Budget 2026: What It Means for Oilfield Service Firms
Alberta Budget 2026 assumes WTI at $60.50/bbl with declining conventional drilling, but oil sands expansion and doubled natural gas prices offer opportunities.
WTI oil price assumption
US$60.50/bbl
Down from $61.50 in 2025-26
Bitumen production forecast
3,691,000 bpd
Up ~122,000 bpd from 2025-26
Conventional crude production
544,000 bpd
Down 5,000 bpd from 2025-26
Natural gas price (Alberta Reference)
C$3.00/GJ
Nearly doubled from C$1.70/GJ
WCS-WTI differential
US$13.00/bbl
Widening from $11.20 in 2025-26
The Bottom Line
Budget 2026 presents a bifurcated outlook for your business. If you depend on conventional drilling, the near term is challenging -- WTI at US$60.50/bbl is depressing activity and conventional crude production is forecast to decline by 5,000 barrels per day.
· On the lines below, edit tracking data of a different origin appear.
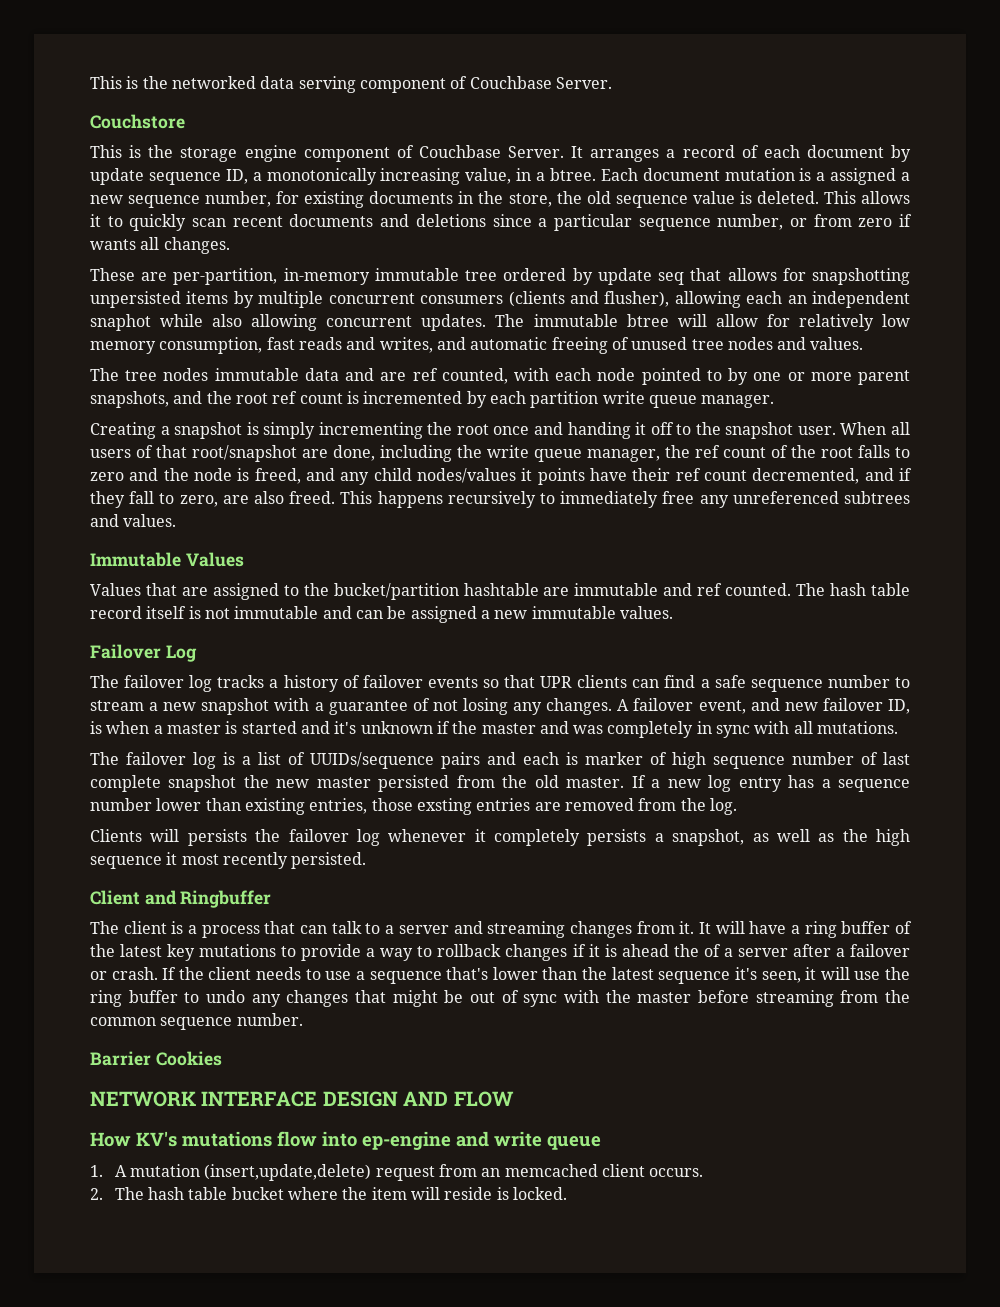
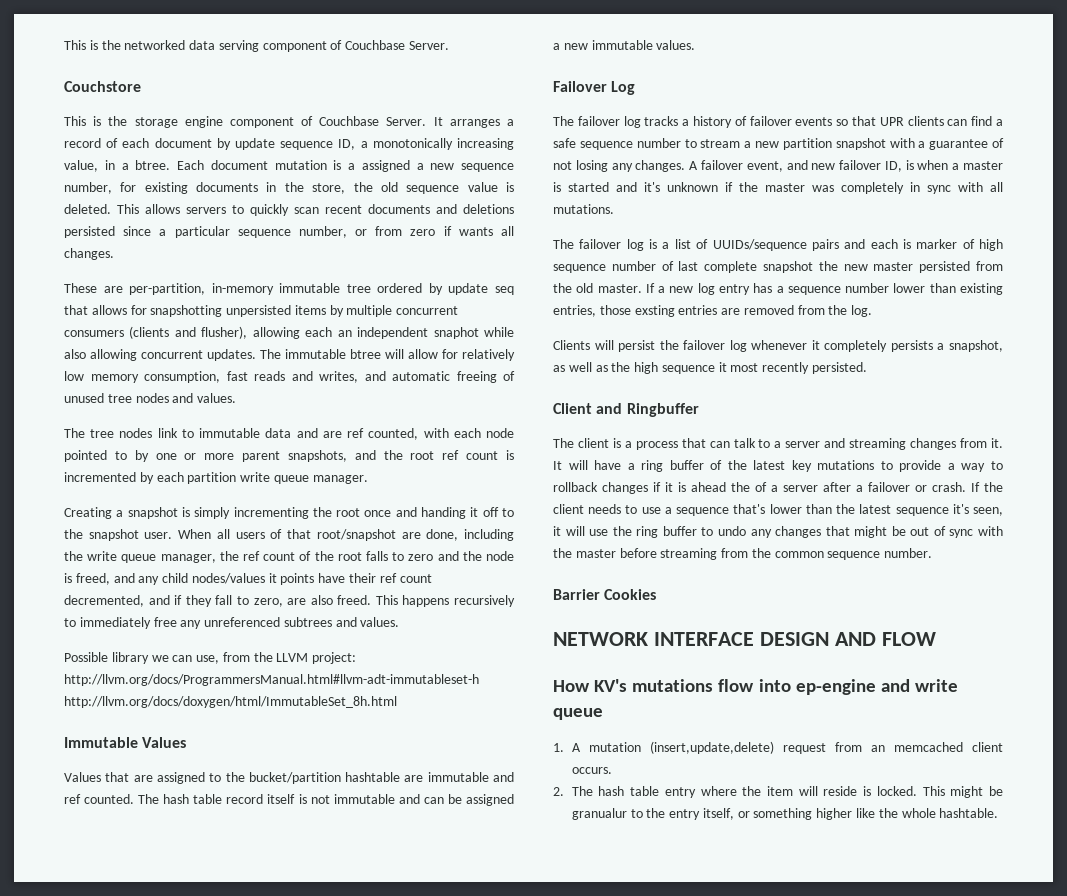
[90,214,101,227] it -> [186,207,226,214] servers
(486, 220) none -> [64,226,115,238] persisted
(209, 374) none -> [157,428,194,438] link to
(177, 520) none -> [64,652,357,664] [64,674,479,686] [64,696,397,708] // Possible library we can use, from the LLVM project: http://llvm.org/docs/ProgrammersManual.html#llvm-adt-immutableset-h http://llvm.org/docs/doxygen/html/ImmutableSet_8h.html
(197, 706) none -> [782,138,832,150] partition
[539,721,569,734] and -> (805, 187) none
[187,829,247,846] persists -> [618,340,656,352] persist
[231,1187,284,1200] bucket -> [664,787,696,798] entry
(567, 1193) none -> [922,786,1004,798] [571,808,999,820] This might be granualur to the entry itself, or something higher like the whole hashtable.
If you serve oil sands operators, there is growth -- bitumen production expands by approximately 122,000 bpd in 2026-27 alone. Natural gas is a bright spot, with prices nearly doubling to C$3.00/GJ on LNG Canada Phase 1 ramp-up. The longer-term export picture is supported by the Trans Mountain expansion and a new west coast bitumen pipeline under a Canada-Alberta MOU.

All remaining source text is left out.